When we threaten the balance of things,
we don't just put our material survival at risk; more
profoundly, we put our spiritual sensitivity at risk,
the possibility of being opened up to endless wonder by
the world around us.
And it hardly needs adding that this
becomes still more significant when we apply John of the
Cross's vision to our human relations.
Every person and every diverse sort of
person exists for a unique joy, the joy of being who
they are in relation to God, a joy which each person
will experience differently.
And when I encounter another, I
encounter one who is called to such a unique joy; my
relation with them is part of God's purpose in bringing
that joy to perfection - in me and in the other.

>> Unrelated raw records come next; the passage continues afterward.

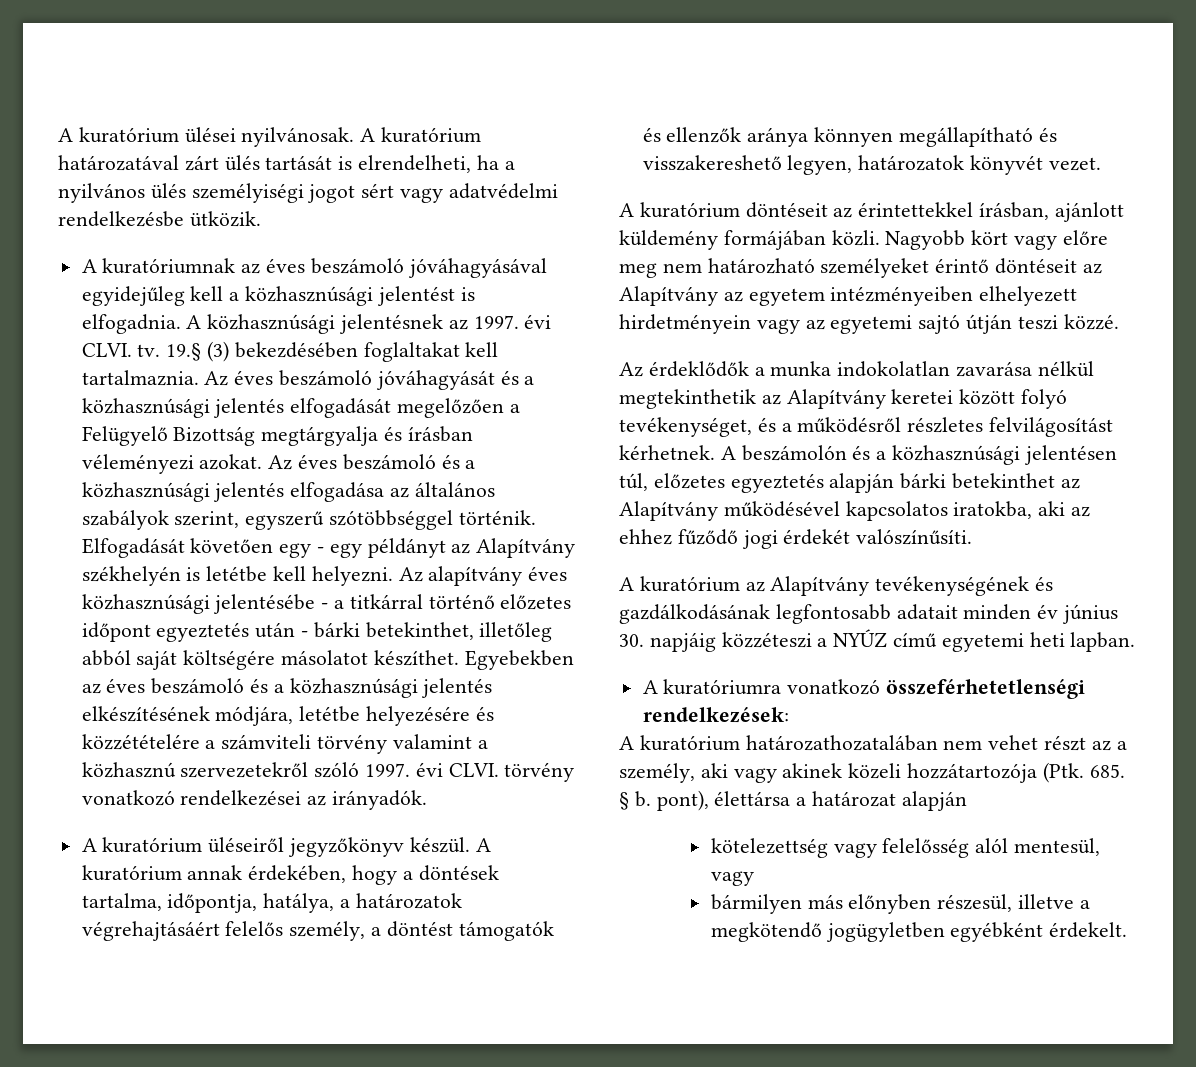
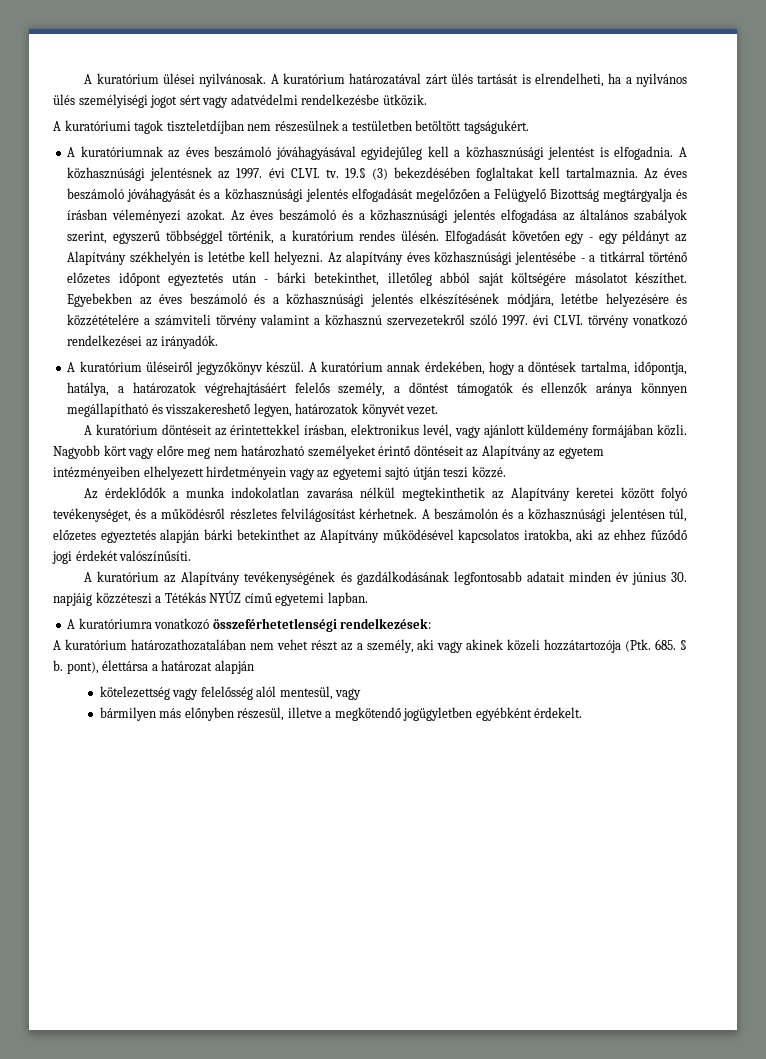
+ A kuratóriumi tagok tiszteletdíjban nem részesülnek a testületben betöltött tagságukért.
- Az éves beszámoló és a közhasznúsági jelentés elfogadása az általános szabályok szerint, egyszerű szótöbbséggel történik.
+ Az éves beszámoló és a közhasznúsági jelentés elfogadása az általános szabályok szerint, egyszerű többséggel történik, a kuratórium rendes ülésén.
- A kuratórium döntéseit az érintettekkel írásban, ajánlott küldemény formájában közli.
+ A kuratórium döntéseit az érintettekkel írásban, elektronikus levél, vagy ajánlott küldemény formájában közli.
- A kuratórium az Alapítvány tevékenységének és gazdálkodásának legfontosabb adatait minden év június 30. napjáig közzéteszi a NYÚZ című egyetemi heti lapban.
+ A kuratórium az Alapítvány tevékenységének és gazdálkodásának legfontosabb adatait minden év június 30. napjáig közzéteszi a Tétékás NYÚZ című egyetemi lapban.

This doesn't rule out the tension and
conflict that are unavoidable in human affairs -
sometimes we challenge each other precisely so that we
can break through what it is in each other that gets in
the way of God's joy, so that we can set each other free
for this joy.
This, surely, is where peace on earth,
the peace the angels promise to the shepherds, begins,
here and nowhere else, here where we understand what
human beings are for and what they can do for each
other.
'Glory to God'
The delighted reverence and amazement
we should have towards the things of creation is
intensified many times where human beings are concerned.
And if peace is to be more than a
pause in open conflict, it must be grounded in this
passionate amazed reverence for others.
The birth of Jesus, in which that
power which holds the universe together in coherence
takes shape in history as a single human body and soul,
is an event of cosmic importance.
It announces that creation as a whole
has found its purpose and meaning, and that the flowing
together of all things for the joyful transfiguration of
our humanity is at last made visible on earth.
'So God henceforth will be human, and
human beings caught up in God. He will walk around in
their company, eat with them and drink with them.
'He will stay with them always, the
same for ever alongside them, until this world is
wrapped up and done with'.
Glory to God in the highest, and peace
on earth to those who are God's friends."